As the South China Morning Post reported on Friday, European Union leaders appear close to reaching an in-principle trade agreement with Beijing even though, that is, the agreement won’t require Beijing to agree to end its use of forced labor. Thus, led by German Chancellor Angela Merkel and French President Emmanuel Macron, the EU is about to prove again the very shallow nature of its holier-than-thou human rights rhetoric.

But there’s at least a glimmer of hope.

While EU leaders lick their chops at the prospect of new Chinese investments, the European Parliament is taking a different tack. It has just passed a resolution condemning China’s repression of its Uighur Muslim citizens and demanding the EU block imports of goods produced with forced labor. The call to action is well deserved. More than 2 million Uighurs have been imprisoned in reeducation camps, sterilized, and then churned out as slave-like labor. While the resolution doesn’t bind EU leaders, it offers a much needed moral counterpart to Macron and Merkel. The French EU parliamentarian Raphael Glucksmann offered a particularly passionate condemnation of what he described as the “deportation and eradication of the Uighur people.”

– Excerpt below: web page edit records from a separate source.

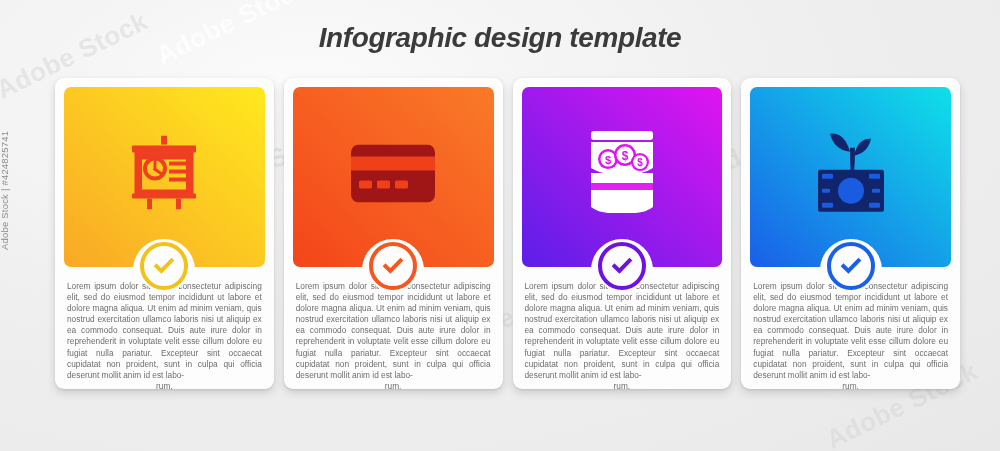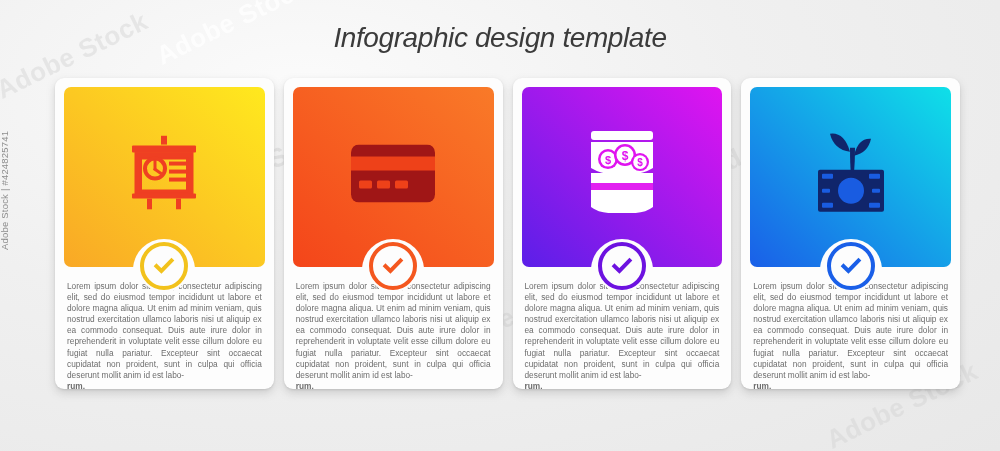--- a/index.html
+++ b/index.html
@@ -45,7 +45,7 @@
     left: 0; right: 0; top: 22px;
     text-align: center;
     font-size: 28px;
-    font-weight: 400;
+    font-weight: 700;
     font-style: italic;
     color: #3b3b3b;
     letter-spacing: -0.4px;

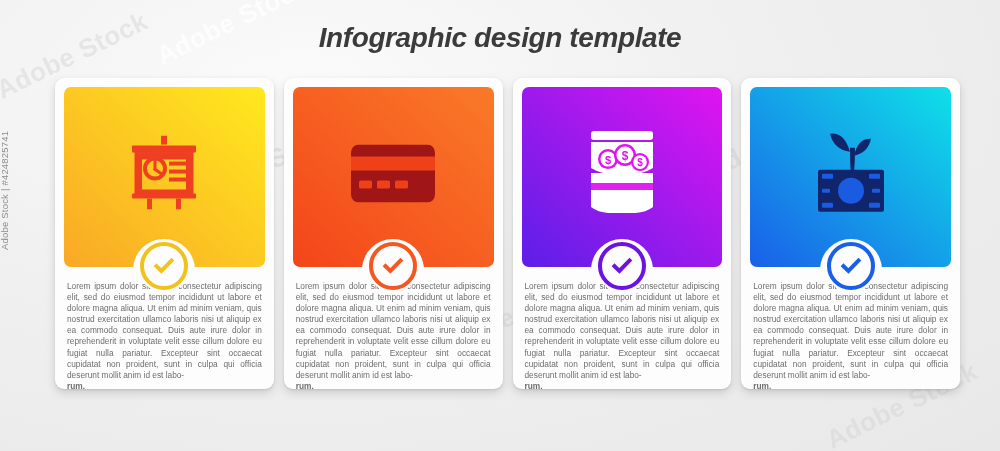--- a/index.html
+++ b/index.html
@@ -128,7 +128,7 @@
     text-justify: inter-word;
     hyphens: auto;
   }
-  .body-text .tail { display: block; text-align: left; font-weight: bold; }
+  .body-text .tail { display: block; text-align: center; }
 </style>
 </head>
 <body>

Borrowing from Emile Zola’s “J’accuse!” letter on the late 19th-century Dreyfus affair (involving the French government’s anti-Semitic persecution of an army officer), Glucksmann accused “the international community of complicity by its silence and passivity.” Listing those who enable Xi Jinping’s “crime against humanity,” Glucksmann rightly included multinational brands such as Nike and governments such as that of Pakistan. Pakistan bears special note here in that its frequent protestations of insults to Islam do not easily comport with its unashamed regurgitation of Chinese communist talking points.

Other parliamentarians offered similar condemnations of the EU’s betrayal of its supposedly sacred values. The German EU parliamentarian Reinhard Butikofer observed on Twitter that “from a geopolitical perspective, the message of this turn of events is unmistakable: A few market access concessions weigh more than both the need to stand tall against the appalling forced labor practices in China, and the opportunity of aligning with the incoming Biden team.”

Indeed.

What we see here is a truth that far too many American foreign policy commentators ignore. While they rightly point out the value of alliances such as NATO, they ignore two related truths. First, that while the EU might claim the opposite, it is far from a reliable U.S. human rights partner if Chinese gold or Russian energy pipelines are on the table. Second, that China is utterly unrepentant in its use of economic and climate change-related leverage as a means of advancing its broader imperial interests.

Credit to Glucksmann, Butikofer, and company. Shame on Macron, Merkel, and company. And a lesson for Joe Biden and company: Europe isn’t going to join American resistance of China easily.